A SAGA DE PIXINGUINHA SE MUDANDO DE CASA DURANTE QUASE TODA A VIDA


Leonor Bianchi

Minha situação habitacional atual me fez lembrar do Pixinguinha e de sua companheira Albertina Pereira, mais conhecida como Betty, e como Jandira Aymoré no tempo em que atuou como atriz na Companhia Negra de Revistas, onde conheceu Pixinguinha, que durante o tempo em que foram casados, precisaram fazer diversas mudanças de casa por causa da condição financeira do músico, que infelizmente era precária e o obrigava a viver de galho em galho.

PEREGRINAÇÃO

A peregrinação do casal começa quando se casam, em 1929. Primeiro foram morar de aluguem. dez anos mais tarde, Pixinguinha comprou uma casa em Ramos (RJ), na Rua Belarmino Barreto, N. 23. Para sair do aluguel, ele assumiu uma dívida de 35 contos de réis, com uma entrada e o restante a ser pago à prestação. A casa foi quitada em 1948.

 

Pixinguinha e a sua casa na Rua Belarmino Barreto (atual Rua Pixinguinha) no bairro de Ramos.

 

 

Pixinguinha e a sua casa na Rua Belarmino Barreto (atual Rua Pixinguinha) no bairro de Ramos

 

PLACA É ROUBADA NO DIA DA INAUGURAÇÃO

Anos mais tarde, em 30 de maio de 1956, a Rua Belarmino Barreto passou a ser Rua Pixinguinha. A homenagem foi feia pelo amigo Odilon Braga, um dos fundadores da União Democrática Nacional (UDN).

 

Placa da Rua Pixinguinha, em Ramos (RJ),

 

Revista Fon Fon, 8 de dezembro de 1956.

 

 

 

No dia da inauguração da Rua Pixinguinha uma grande festa foi preparada com direito a palanque e tudo mais, exatamente em frente à casa de Pixinguinha, Na época, o preferdo da cidade era Francisco Negrão de Lima, amigo de todos os boêmio e músicos que alí estavam, e durante a celebração arriscou até um samba no pandeiro.
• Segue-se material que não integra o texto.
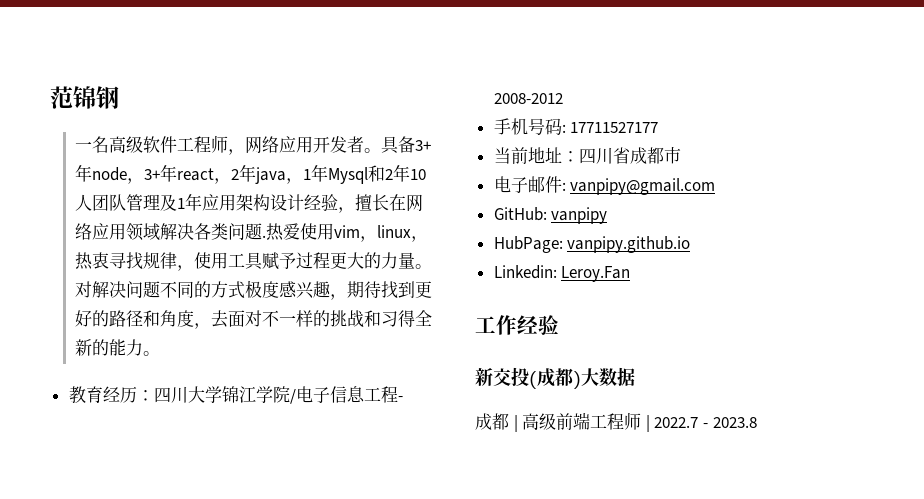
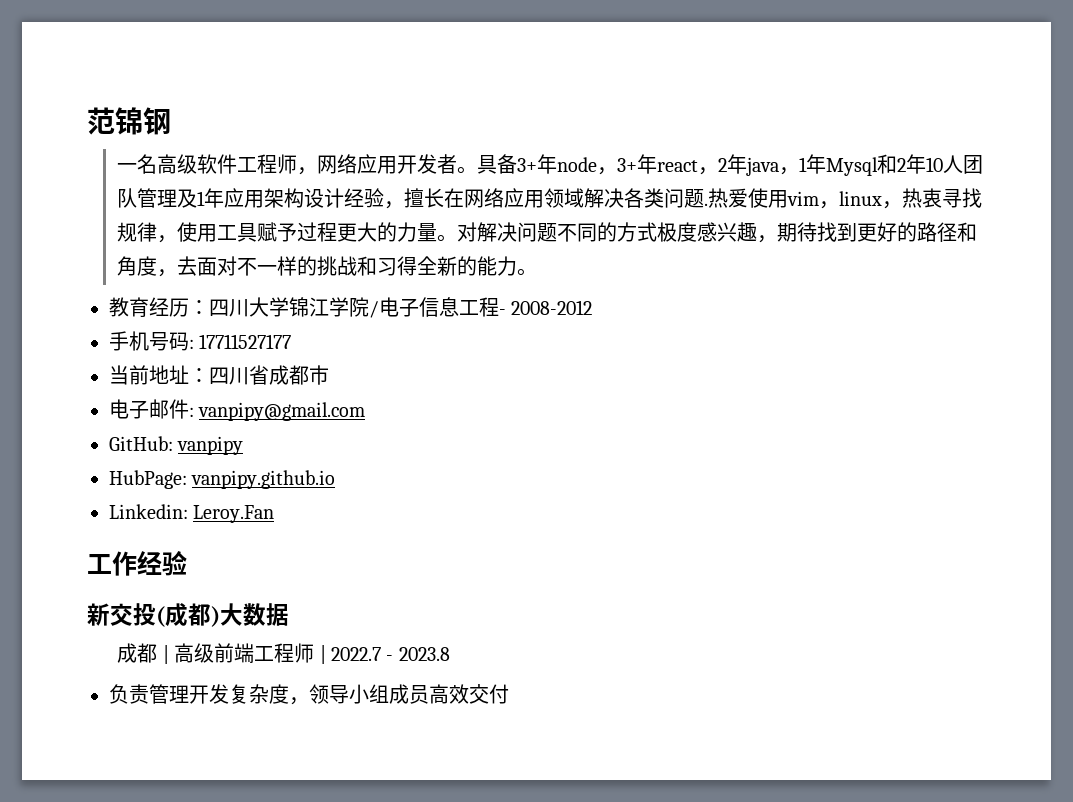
+ 负责管理开发复杂度，领导小组成员高效交付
Birinaite rolando frouxo e eis que de repente alguém notou que a placa de bronze feita para ser afixada no muro da casa com o nome Rua Pixinguinha havia sido roubada. Exatamente! A placa foi roubada durante a festa de inauguração! parece algo inacreditável, mas aconteceu.

Quem tocou no assunto depois da festa foi o editor da Revista da Música popular, Lúcio Rangel.

Só depois que fora feita uma nova placa é que finalmente a rua foi oficialmente chamada de Rua Pixinguinha com o adendo “musicólogo”.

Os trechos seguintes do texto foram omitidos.